Contrôle par vision guidée et cible conditionnée pour l'excavation autonome
L'équipe de recherche à l'origine du preprint arXiv:2608.21778v1, publié en août 2026 et intitulé « Vision Guided Target Conditioned Control for Autonomous Excavation », présente un système de contrôle pour pelles mécaniques autonomes entraîné et testé dans un environnement de simulation physique à sol déformable. Le principe : un masque cible aligné sur l'image sert de commande spatiale visuelle désignant la zone à creuser, tandis qu'un Action Chunking Transformer (ACT) conditionné par ce masque traduit des observations RGB multi-vues, la proprioception du bras et le masque cible en séquences de commandes joystick étendues dans le temps. Pour éviter que le modèle ignore la cible indiquée, les démonstrations d'entraînement associent une même scène à des masques différents et aux séquences d'actions correspondantes. Sur une tâche diagnostique de manipulation, le taux de réussite sur la cible grimpe de 4% pour un ACT sans condition à 63% pour un ACT conditionné par masque non apparié, puis à 96% avec la supervision par paires. Sur un scénario de dégagement séquentiel de tas de terre, la version conditionnée par paires retire 76,8% du volume contre 27,4% et 15,7% pour les deux méthodes de référence, avec une efficacité normalisée à 91% par rapport à un opérateur humain.
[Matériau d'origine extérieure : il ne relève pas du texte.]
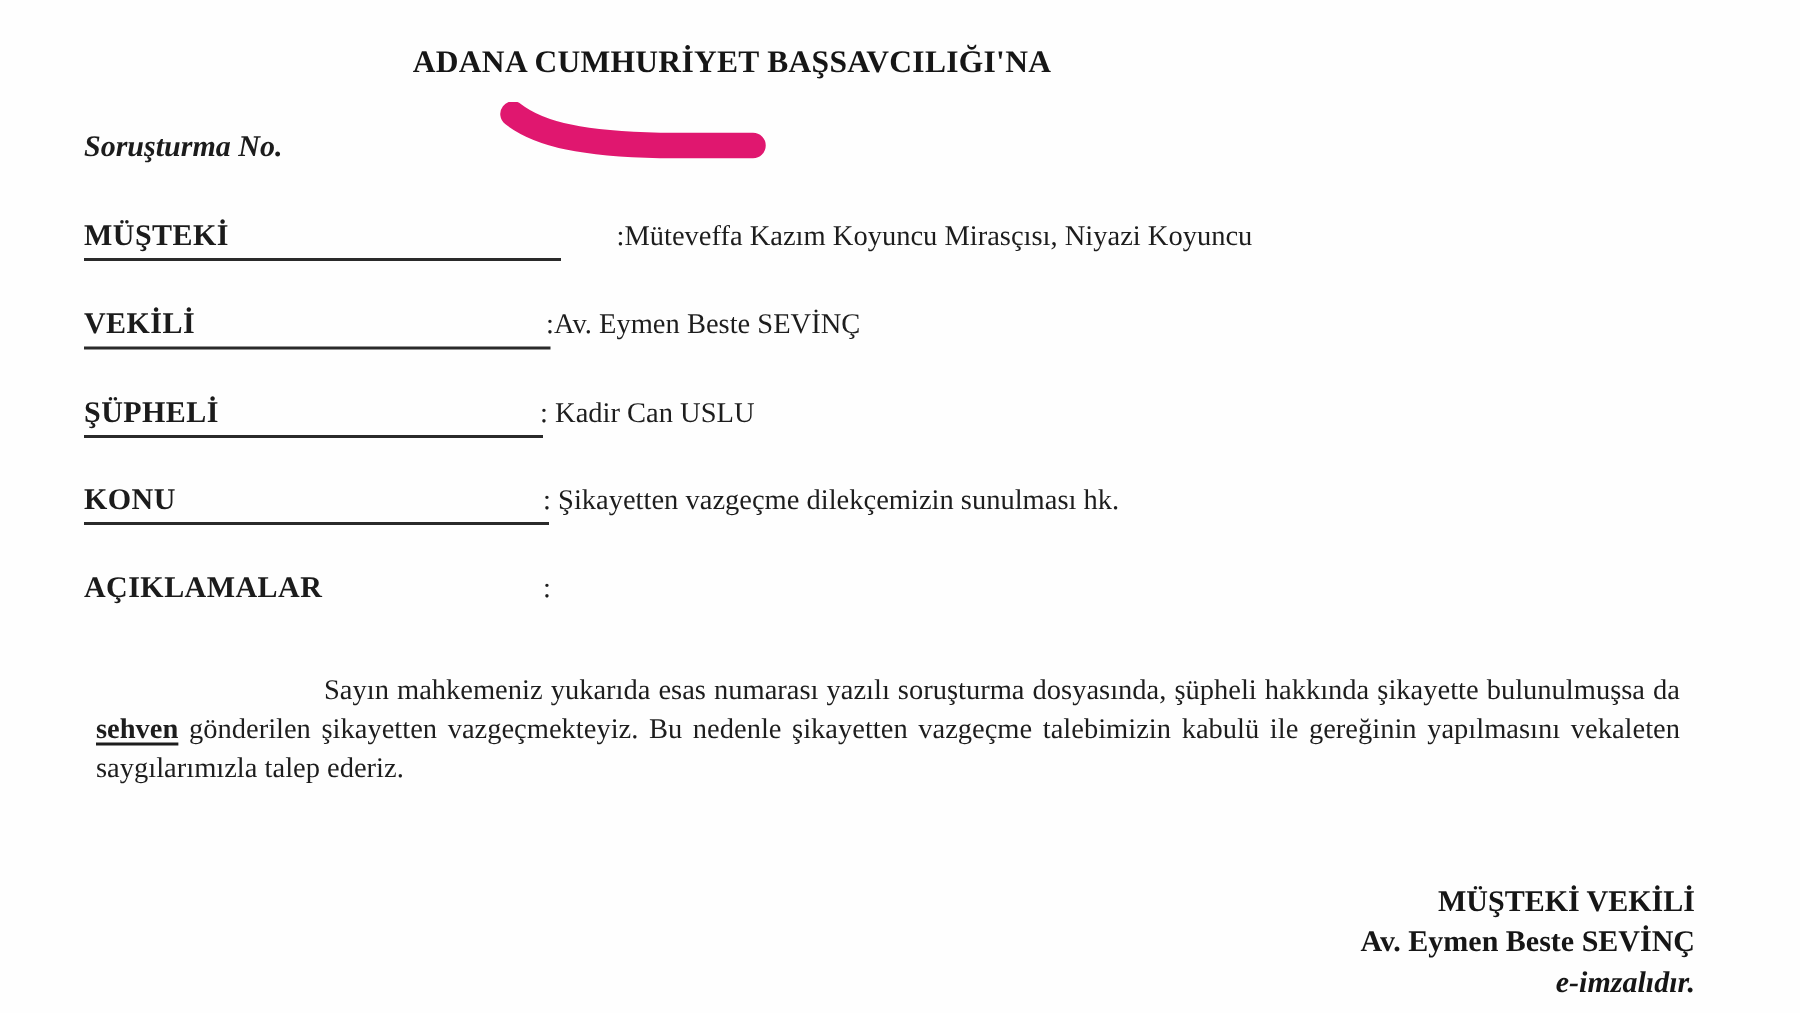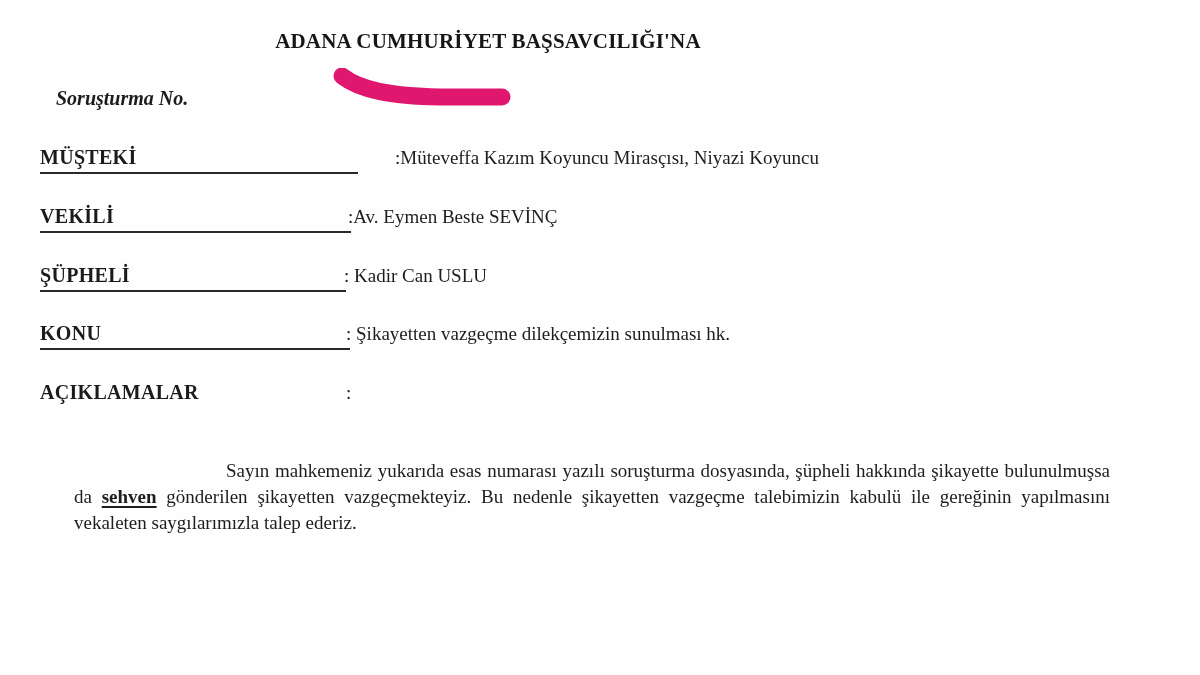--- a/index.html
+++ b/index.html
@@ -50,7 +50,7 @@
     }
     .field-row {
       position: absolute;
-      left: 40px;
+      left: 56px;
       height: 30px;
       width: 1000px;
     }

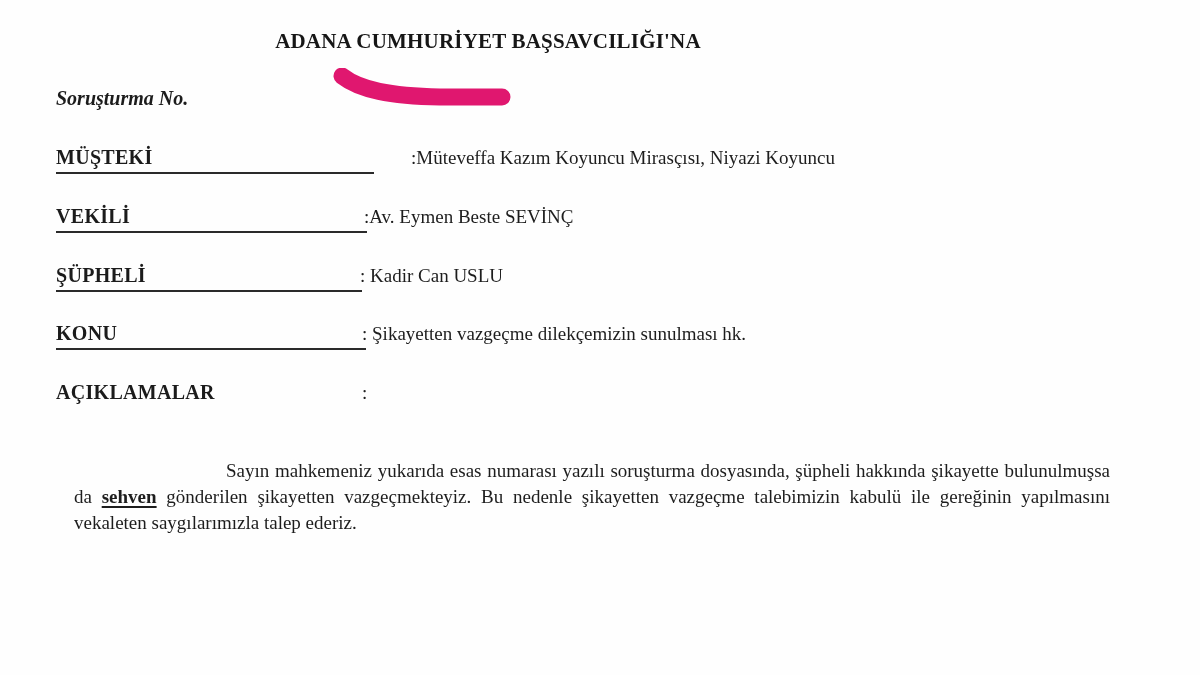--- a/index.html
+++ b/index.html
@@ -87,7 +87,7 @@
       text-align: justify;
       color: #1d1d1d;
     }
-    .body-text p { margin: 18px; }
+    .body-text p { margin: 8px; }
     .indent { display: inline-block; width: 152px; }
     .emph {
       font-weight: bold;

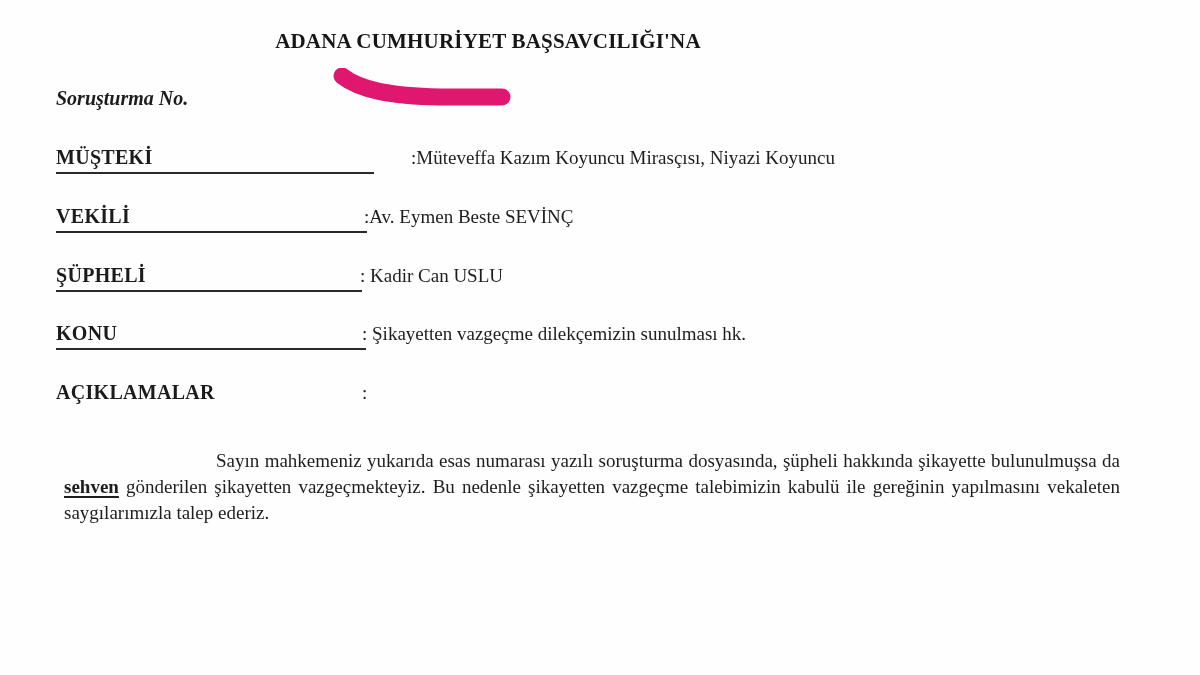--- a/index.html
+++ b/index.html
@@ -163,6 +163,11 @@
     <p><span class="indent"></span><span>Sayın mahkemeniz yukarıda esas numarası yazılı soruşturma dosyasında, şüpheli hakkında şikayette bulunulmuşsa da </span><span class="emph">sehven</span><span> gönderilen şikayetten vazgeçmekteyiz. Bu nedenle şikayetten vazgeçme talebimizin kabulü ile gereğinin yapılmasını vekaleten saygılarımızla talep ederiz.</span></p>
   </div>
 
+  <div class="signature">
+    <div class="sig-role">MÜŞTEKİ VEKİLİ</div>
+    <div class="sig-name">Av. Eymen Beste SEVİNÇ</div>
+    <div class="sig-esign">e-imzalıdır.</div>
+  </div>
 
 </div>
Ce travail s'adresse à un problème resté largement non résolu dans l'automatisation du BTP et du terrassement : contrairement à la manipulation d'objets rigides, l'excavation implique une interaction sol-outil complexe et changeante, difficile à modéliser et à généraliser par apprentissage par imitation. Les résultats indiquent que le conditionnement visuel par cible et la structuration par paires de démonstrations réduisent significativement un biais connu des architectures type ACT, celui d'ignorer la consigne spatiale fournie. Il s'agit toutefois d'une validation uniquement en simulation, sans transfert vers une machine réelle démontré dans cet article.
L'excavation autonome intéresse un écosystème industriel plus large, entre les efforts d'automatisation de flottes minières de Komatsu ou Caterpillar et les startups spécialisées comme Built Robotics ou SafeAI. Ce papier reste une contribution académique isolée, sans annonce de partenaire industriel ni de calendrier de transfert vers le réel, mais il illustre l'extension des architectures de type VLA/ACT, popularisées sur des bras manipulateurs et des humanoïdes, vers les engins de chantier lourds.